▶ TASK INPUTS
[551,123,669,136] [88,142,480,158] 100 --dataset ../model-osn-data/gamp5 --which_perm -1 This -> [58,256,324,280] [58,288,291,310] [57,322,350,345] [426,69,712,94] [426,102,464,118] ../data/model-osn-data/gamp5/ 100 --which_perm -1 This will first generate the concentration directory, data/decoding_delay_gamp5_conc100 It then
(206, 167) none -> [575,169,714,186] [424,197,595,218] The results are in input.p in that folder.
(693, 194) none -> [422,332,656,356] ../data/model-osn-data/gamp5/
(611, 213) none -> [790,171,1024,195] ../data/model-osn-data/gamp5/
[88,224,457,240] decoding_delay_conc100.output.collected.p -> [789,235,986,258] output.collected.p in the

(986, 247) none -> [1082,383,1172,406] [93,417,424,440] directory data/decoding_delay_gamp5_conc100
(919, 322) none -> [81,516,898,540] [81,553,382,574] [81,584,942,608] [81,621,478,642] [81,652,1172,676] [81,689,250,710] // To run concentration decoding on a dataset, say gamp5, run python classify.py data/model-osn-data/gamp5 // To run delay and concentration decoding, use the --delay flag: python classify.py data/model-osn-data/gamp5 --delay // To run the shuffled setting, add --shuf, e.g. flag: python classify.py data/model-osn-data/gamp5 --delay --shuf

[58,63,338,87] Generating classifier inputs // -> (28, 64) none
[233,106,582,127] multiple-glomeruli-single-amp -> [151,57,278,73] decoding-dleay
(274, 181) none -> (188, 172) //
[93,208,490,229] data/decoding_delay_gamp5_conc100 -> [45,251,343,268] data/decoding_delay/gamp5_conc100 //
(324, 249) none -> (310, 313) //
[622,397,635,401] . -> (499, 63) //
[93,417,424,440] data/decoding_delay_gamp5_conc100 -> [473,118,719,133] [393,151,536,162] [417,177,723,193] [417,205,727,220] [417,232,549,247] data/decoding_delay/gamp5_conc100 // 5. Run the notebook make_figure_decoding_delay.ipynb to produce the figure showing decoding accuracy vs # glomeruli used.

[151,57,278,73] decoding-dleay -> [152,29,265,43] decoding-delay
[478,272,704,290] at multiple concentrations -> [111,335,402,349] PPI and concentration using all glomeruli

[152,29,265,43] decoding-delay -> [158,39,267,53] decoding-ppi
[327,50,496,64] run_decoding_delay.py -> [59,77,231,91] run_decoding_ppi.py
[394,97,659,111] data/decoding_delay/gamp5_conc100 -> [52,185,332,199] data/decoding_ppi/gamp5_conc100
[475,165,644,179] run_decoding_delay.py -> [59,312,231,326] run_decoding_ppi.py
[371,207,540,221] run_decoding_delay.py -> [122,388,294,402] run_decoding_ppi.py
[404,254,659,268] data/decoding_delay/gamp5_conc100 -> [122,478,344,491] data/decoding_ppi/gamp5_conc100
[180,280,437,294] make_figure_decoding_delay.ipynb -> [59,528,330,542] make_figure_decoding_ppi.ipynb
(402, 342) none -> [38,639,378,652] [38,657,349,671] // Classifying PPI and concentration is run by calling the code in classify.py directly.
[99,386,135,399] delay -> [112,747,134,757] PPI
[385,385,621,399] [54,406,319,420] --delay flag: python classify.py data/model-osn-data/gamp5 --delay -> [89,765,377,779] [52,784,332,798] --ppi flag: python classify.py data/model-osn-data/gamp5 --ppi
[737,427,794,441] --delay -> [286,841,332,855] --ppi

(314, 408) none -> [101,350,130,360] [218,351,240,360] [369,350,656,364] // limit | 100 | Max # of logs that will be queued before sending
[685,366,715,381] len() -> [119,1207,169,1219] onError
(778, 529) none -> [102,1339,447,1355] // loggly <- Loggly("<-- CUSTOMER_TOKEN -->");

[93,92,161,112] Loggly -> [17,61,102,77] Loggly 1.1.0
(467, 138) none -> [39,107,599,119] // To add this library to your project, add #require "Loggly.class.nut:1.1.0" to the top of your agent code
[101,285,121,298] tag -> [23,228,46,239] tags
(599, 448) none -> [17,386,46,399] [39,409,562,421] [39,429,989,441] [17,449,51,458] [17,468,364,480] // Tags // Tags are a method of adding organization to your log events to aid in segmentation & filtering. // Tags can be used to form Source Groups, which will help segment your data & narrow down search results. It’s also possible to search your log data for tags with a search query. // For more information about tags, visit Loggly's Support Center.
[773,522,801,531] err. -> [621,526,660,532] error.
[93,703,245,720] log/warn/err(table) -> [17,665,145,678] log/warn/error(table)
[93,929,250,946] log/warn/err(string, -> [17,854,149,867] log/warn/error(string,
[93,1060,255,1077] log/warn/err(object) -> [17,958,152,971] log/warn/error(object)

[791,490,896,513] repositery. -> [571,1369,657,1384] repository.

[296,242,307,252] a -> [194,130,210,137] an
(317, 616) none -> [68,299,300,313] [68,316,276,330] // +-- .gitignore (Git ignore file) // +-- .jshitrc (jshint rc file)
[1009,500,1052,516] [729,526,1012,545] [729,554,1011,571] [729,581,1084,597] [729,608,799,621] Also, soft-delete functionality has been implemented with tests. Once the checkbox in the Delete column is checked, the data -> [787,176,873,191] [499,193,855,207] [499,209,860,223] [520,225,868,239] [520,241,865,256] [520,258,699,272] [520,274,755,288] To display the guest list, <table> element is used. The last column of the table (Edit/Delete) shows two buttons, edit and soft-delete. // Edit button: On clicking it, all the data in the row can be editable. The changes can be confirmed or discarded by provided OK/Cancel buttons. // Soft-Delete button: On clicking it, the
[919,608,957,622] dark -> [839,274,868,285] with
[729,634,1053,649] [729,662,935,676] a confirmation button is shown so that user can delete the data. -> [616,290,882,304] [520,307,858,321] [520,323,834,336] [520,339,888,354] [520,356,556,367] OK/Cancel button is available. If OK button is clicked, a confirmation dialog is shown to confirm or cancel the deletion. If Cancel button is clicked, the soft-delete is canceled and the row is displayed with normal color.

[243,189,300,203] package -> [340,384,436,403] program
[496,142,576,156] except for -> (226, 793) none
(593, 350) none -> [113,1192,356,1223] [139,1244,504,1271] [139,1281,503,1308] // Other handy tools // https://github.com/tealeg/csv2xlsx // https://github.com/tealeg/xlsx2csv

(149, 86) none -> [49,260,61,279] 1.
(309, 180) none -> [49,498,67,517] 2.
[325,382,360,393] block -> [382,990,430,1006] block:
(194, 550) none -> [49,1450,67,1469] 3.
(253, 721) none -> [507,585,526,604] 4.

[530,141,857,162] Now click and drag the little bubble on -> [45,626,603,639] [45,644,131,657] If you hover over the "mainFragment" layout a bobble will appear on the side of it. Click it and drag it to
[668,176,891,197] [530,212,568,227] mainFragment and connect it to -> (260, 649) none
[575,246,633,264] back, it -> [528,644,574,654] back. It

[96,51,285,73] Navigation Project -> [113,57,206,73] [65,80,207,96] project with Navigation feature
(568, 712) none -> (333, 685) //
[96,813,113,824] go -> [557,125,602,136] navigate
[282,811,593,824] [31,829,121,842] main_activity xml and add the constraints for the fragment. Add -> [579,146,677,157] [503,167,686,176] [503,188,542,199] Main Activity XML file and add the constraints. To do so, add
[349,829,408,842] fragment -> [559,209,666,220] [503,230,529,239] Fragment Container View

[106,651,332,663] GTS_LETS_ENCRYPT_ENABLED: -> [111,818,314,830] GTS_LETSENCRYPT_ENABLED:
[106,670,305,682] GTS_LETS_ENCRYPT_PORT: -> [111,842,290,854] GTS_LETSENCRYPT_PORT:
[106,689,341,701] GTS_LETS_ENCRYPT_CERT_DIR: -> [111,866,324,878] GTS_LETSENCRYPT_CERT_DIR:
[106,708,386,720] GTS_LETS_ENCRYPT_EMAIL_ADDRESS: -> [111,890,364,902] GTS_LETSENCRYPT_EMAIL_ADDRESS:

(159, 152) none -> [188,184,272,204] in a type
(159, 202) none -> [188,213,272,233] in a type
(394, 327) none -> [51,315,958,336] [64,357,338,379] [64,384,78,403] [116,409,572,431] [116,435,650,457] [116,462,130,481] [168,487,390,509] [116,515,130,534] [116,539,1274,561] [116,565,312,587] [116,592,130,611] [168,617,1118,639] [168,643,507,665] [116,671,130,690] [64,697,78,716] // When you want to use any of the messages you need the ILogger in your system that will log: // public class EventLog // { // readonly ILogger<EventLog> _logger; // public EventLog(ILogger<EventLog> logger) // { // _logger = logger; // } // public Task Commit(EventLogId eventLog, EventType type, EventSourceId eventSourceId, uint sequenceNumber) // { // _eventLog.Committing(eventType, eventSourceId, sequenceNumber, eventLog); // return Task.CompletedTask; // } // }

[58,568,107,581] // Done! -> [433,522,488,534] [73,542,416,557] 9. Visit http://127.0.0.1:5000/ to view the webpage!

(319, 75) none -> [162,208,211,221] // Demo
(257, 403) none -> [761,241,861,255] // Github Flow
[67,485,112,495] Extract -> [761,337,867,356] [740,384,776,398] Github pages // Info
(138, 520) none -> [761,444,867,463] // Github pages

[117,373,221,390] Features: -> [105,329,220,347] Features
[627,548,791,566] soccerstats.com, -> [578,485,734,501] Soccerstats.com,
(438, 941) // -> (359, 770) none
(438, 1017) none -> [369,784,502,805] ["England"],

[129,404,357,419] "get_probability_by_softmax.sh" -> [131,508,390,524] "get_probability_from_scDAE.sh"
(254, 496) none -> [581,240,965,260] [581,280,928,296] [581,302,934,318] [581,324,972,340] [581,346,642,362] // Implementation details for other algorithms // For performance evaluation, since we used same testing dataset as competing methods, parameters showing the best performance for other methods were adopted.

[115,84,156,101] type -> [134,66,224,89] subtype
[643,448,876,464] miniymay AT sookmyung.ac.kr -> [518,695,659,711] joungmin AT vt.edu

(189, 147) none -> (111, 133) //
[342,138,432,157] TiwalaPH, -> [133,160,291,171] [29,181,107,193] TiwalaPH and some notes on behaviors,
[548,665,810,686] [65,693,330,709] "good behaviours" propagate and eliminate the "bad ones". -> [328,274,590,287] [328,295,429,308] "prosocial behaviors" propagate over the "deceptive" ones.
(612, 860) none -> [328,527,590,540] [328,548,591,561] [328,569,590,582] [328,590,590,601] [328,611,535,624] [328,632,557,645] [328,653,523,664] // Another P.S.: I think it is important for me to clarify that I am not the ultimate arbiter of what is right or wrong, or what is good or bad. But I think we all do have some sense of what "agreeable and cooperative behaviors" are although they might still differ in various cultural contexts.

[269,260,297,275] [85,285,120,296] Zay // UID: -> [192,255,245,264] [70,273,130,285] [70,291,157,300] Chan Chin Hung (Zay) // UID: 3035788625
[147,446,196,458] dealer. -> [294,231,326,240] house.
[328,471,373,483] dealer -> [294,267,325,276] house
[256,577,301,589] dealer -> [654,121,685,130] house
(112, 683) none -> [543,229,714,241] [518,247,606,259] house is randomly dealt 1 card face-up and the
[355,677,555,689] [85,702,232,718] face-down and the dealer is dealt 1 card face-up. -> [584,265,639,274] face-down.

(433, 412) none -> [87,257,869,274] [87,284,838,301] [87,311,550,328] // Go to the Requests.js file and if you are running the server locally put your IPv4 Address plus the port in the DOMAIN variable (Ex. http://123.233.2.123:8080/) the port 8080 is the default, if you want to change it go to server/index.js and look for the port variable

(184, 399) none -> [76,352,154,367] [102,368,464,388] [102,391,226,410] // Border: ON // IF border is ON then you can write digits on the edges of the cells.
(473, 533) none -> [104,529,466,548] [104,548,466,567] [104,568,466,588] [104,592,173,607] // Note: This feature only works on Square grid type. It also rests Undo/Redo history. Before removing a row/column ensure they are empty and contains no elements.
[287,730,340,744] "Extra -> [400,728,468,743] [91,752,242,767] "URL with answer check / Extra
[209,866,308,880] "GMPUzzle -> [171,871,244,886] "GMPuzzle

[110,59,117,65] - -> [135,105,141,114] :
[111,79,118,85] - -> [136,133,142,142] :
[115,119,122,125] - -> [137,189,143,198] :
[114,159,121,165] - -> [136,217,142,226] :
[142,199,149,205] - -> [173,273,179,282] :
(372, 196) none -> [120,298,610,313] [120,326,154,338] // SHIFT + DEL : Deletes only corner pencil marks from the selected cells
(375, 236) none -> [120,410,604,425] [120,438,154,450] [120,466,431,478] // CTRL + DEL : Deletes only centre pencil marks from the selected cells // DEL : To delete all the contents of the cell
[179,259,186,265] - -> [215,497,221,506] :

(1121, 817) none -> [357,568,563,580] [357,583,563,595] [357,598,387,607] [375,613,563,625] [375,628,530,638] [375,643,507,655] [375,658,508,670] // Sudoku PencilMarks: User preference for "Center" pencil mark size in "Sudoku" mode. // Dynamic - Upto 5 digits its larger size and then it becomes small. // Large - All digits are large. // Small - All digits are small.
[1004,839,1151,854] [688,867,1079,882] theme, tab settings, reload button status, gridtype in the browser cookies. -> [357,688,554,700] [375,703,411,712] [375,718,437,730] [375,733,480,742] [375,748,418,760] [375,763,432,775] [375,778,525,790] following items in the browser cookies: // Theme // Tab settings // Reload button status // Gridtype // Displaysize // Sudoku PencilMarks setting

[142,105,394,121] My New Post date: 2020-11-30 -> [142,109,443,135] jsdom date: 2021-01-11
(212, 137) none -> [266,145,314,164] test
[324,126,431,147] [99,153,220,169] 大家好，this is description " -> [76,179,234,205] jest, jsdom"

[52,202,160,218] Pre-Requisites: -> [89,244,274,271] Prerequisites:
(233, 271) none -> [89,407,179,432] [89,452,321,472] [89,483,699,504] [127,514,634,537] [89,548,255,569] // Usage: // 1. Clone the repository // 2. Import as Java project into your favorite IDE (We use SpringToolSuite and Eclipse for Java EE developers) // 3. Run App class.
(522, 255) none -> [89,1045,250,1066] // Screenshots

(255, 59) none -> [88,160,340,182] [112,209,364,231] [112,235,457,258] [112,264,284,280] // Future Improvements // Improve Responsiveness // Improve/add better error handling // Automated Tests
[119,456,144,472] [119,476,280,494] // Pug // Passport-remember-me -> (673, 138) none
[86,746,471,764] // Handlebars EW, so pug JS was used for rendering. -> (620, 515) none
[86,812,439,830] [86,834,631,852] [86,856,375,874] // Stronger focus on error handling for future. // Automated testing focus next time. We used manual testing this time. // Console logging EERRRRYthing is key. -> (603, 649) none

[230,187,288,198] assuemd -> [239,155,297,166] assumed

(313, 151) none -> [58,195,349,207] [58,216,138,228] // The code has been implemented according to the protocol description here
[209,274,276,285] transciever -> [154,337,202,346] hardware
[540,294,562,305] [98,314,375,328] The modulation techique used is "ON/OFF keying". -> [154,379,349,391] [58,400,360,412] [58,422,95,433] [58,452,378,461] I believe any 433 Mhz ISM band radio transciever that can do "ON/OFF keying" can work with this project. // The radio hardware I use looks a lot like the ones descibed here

▶ THE TASK
Reproduce exactly the section above that begins at the line containing "[478,272,704,290] at multiple" and ends at the line containing "[404,254,659,268] data/decoding_delay/gamp5_conc100 ->", leaving out all other lines.

▶ ANSWER SECTION
[478,272,704,290] at multiple concentrations -> [111,335,402,349] PPI and concentration using all glomeruli

[152,29,265,43] decoding-delay -> [158,39,267,53] decoding-ppi
[327,50,496,64] run_decoding_delay.py -> [59,77,231,91] run_decoding_ppi.py
[394,97,659,111] data/decoding_delay/gamp5_conc100 -> [52,185,332,199] data/decoding_ppi/gamp5_conc100
[475,165,644,179] run_decoding_delay.py -> [59,312,231,326] run_decoding_ppi.py
[371,207,540,221] run_decoding_delay.py -> [122,388,294,402] run_decoding_ppi.py
[404,254,659,268] data/decoding_delay/gamp5_conc100 -> [122,478,344,491] data/decoding_ppi/gamp5_conc100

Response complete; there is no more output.